Author Topic: Detecting missed deadlines in hard real time (Read 2438 times)

andyturk · « **on:** August 15, 2017, 02:43:46 pm »

I'm working on a project that involves collecting data at regular intervals, doing some calculations, and then taking other actions based on the results. Architecturally, it's pretty straightforward, but it does need to be fast--the faster the better.

I've basically got the entire CPU to work with (a beefy mcu in this case) and hardware timers to drive things. I'm not really worried about making the system "fast", but I'd also like it to measure its own response time if possible and throw an error if a deadline gets missed. No planes will fall from the sky, and nobody's going to die, if a USB interrupt sneaks in there and slows things for a moment, but I'd like to know if something like that is happening.

What tricks/techniques do you folks use for this kind of problem? Is it all just interrupt priorities and hardware timers?

For calibration, I'm looking at a deadline/loop time that's tens of microseconds on a Cortex M7 (sorry tgzzz, no XMOS here).

Kalvin · « **Reply #1 on:** August 15, 2017, 03:09:11 pm »

Use a hardware timer so that you will reset/start it when you start computing and stop it when you have done the computing. Thus, you will get the time used for the computation - including any interrupts and other stuff which may lengthen the computation time. If you have a GPIO line to spare, set it "1" at the start of the computation and reset it back to "0" at the end of the computation.
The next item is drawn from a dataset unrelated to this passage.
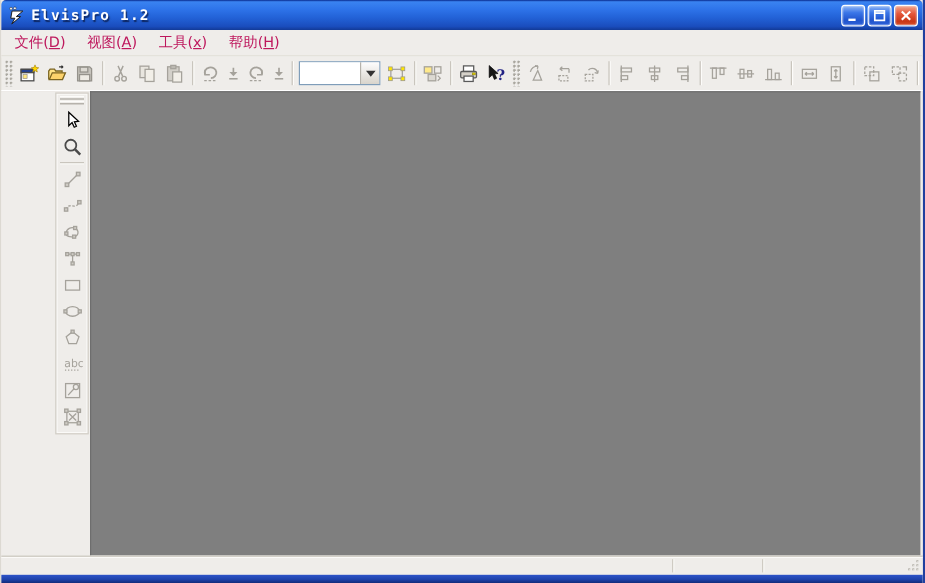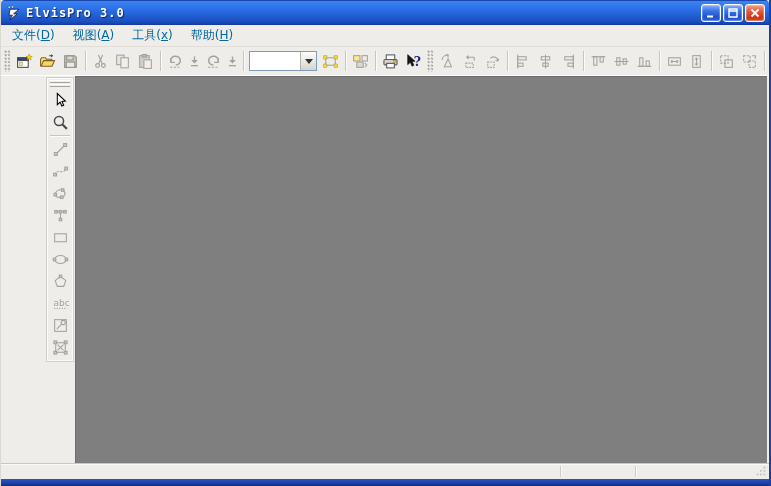"ElvisPro 3.0" div.title-text { text: 3.0 -> 1.2 }
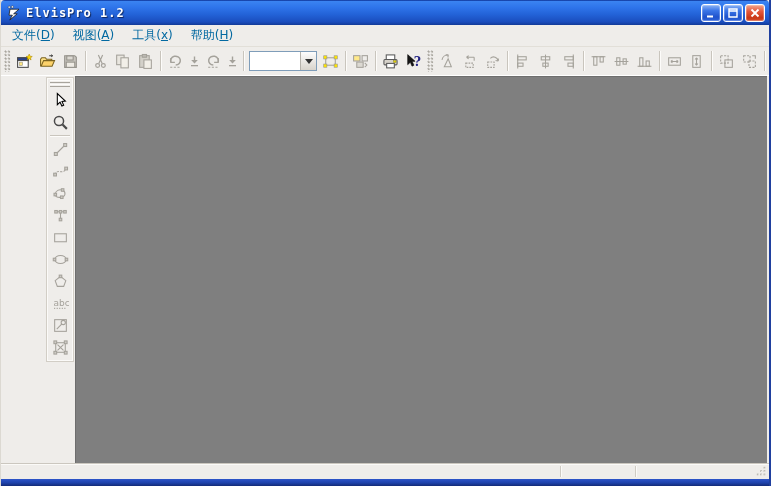"文件(D)" .menubar { color: #0369a1 -> #be185d }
Use a digital oscilloscope to measure the jitter and possible overruns by using persistent or very long display mode.

NorthGuy · « **Reply #2 on:** August 15, 2017, 03:45:56 pm »

You probably have some sort of timer interrupt to initiate the data collection/computation. Once you're about to start the acquisition, I would set a flag. This flag would mark that the processing takes place. Once the computation is done (presumably outside of the interrupt), I would clear the flag. At the beginning of the timer interrupt, I would check if the flag is still set. If it is, then you have an overrun.
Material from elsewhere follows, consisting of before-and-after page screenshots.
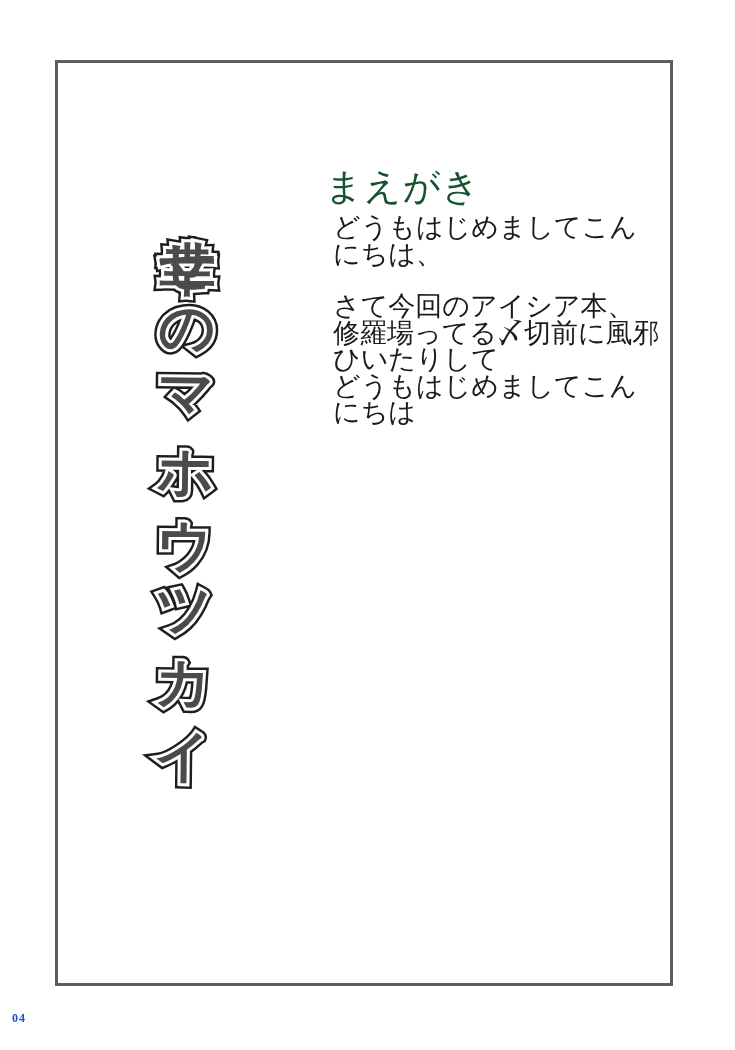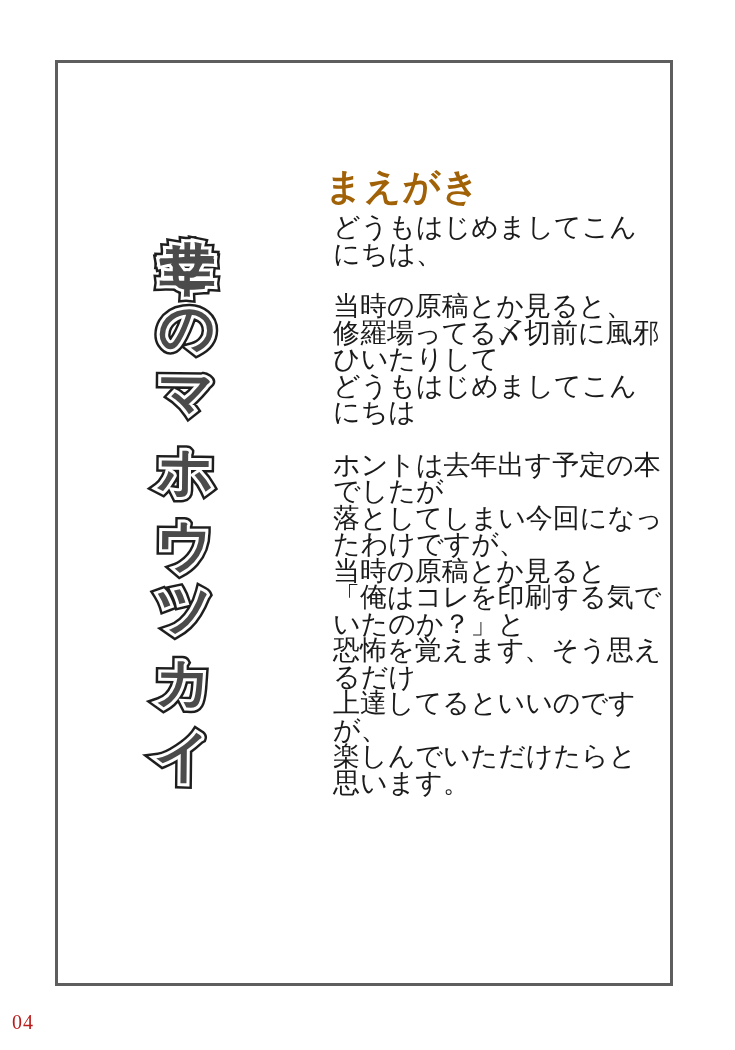"まえがき" .heading { color: #a16207 -> #14532d; font-weight: 700 -> 400 }
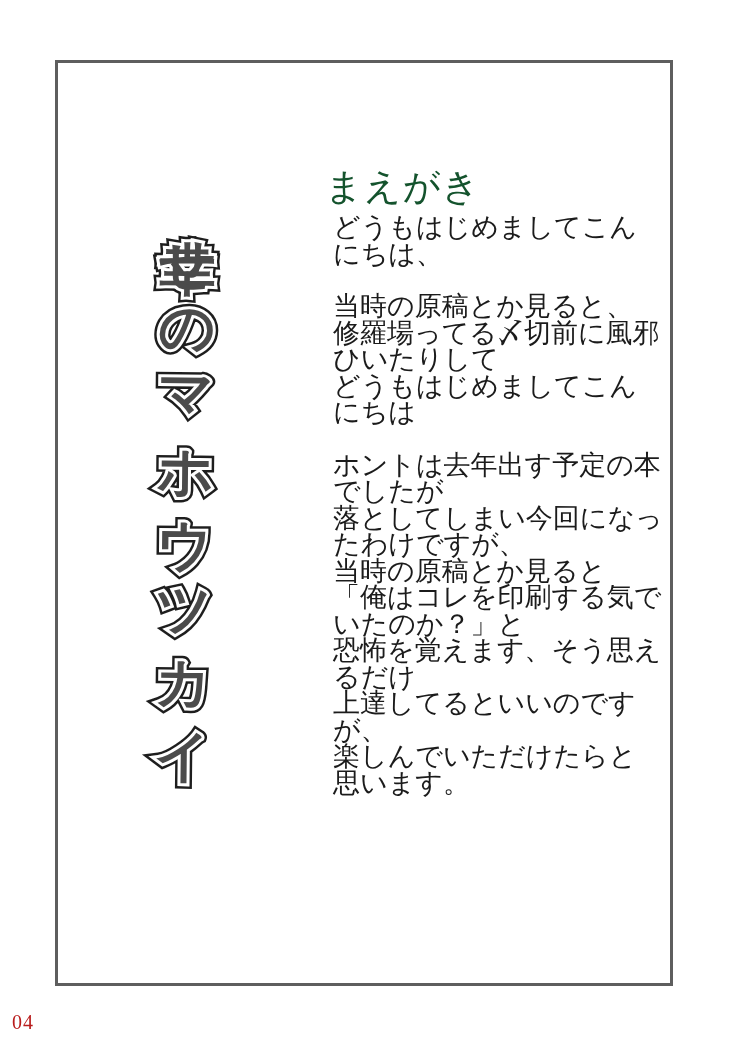"当時の原稿とか見ると、" span.line { text: 当時の原稿とか見ると -> さて今回のアイシア本 }
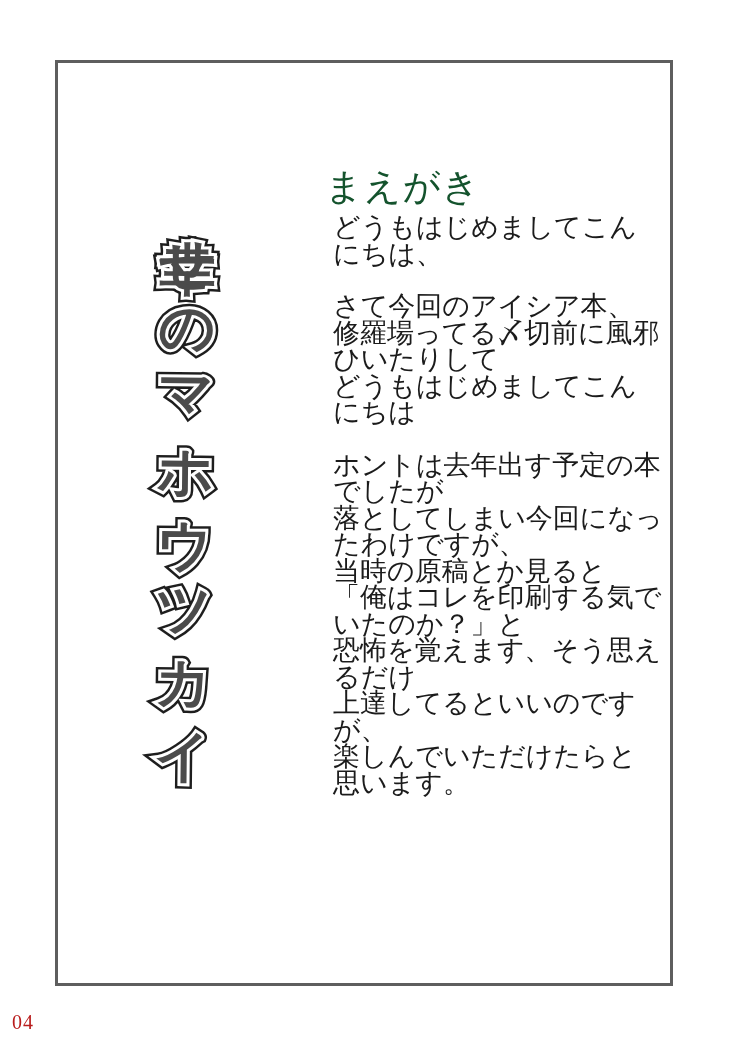"ホントは去年出す予定の本でしたが" p.para { html: <p> <span>ホントは去年出す予定の本でしたが</span> <span>落としてしまい今回になったわけですが、</span> <span>当時の原稿とか見ると</span> <span>「俺はコレを印刷する気でいたのか？」と</span> <span>恐怖を覚えます、そう思えるだけ</span> <span>上達してるといいのですが、</span> <span>楽しんでいただけたらと思います。</span> </p> -> none }
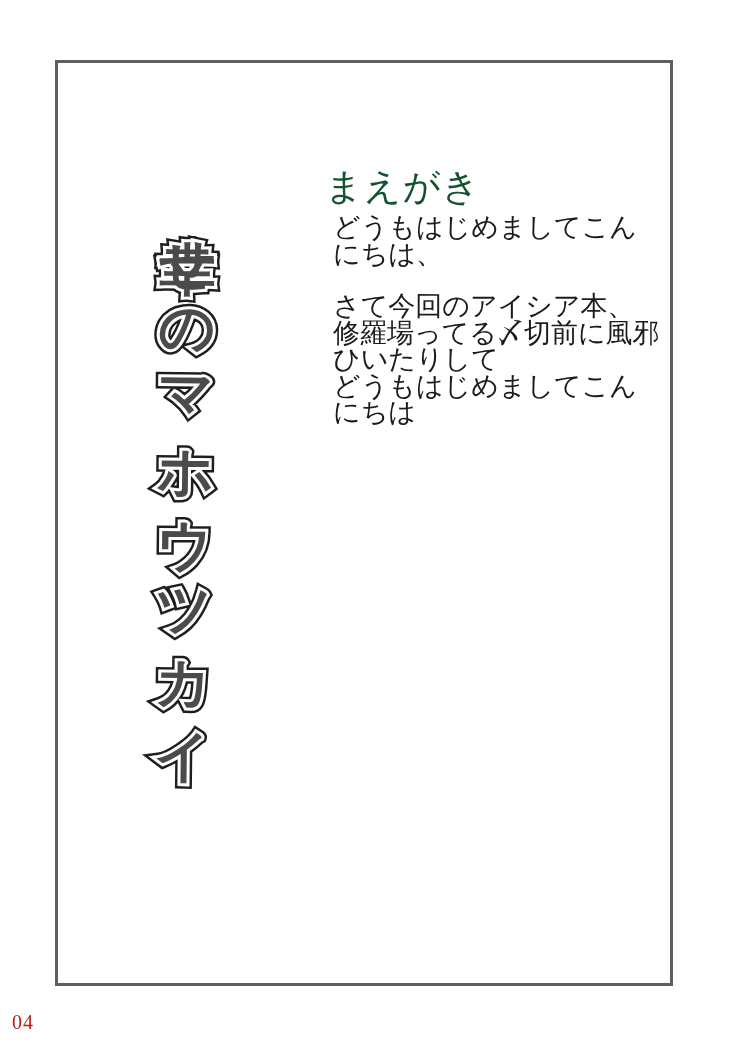"04" .page-num { color: #b91c1c -> #1d4ed8; font-size: 20px -> 12px; font-weight: 400 -> 700 }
If you place the flag on an outside pin, you can measure the duty cycle, which will give you an idea on how fast you can go. For example, if the duty cycle is 0.4 then you probably can double your speed. There must be some slack to accommodate "slow" processes. I usually calculate it as a percentage of the CPU needed for slow processes plus some margin. If I allotted 10% of the CPU time to slow processes and 5% for margin, I can increase the duty cycle up to 0.85 and it still will be safe.

nctnico · « **Reply #3 on:** August 15, 2017, 03:51:05 pm »

I use GPIO pins and an oscilloscope (or logic analyser) for these kind of measurements.

stmdude · « **Reply #4 on:** August 15, 2017, 04:09:04 pm »

Depending on your MCU of choice, you might have a "Window Watchdog", which may cover your needs.

Typically, they let you "measure" a piece of code, and tell it that it should bark if it takes more or less time than you expect. So, it's like a regular watchdog, but they have a minimum time as well.

Sal Ammoniac · « **Reply #5 on:** August 15, 2017, 05:01:28 pm »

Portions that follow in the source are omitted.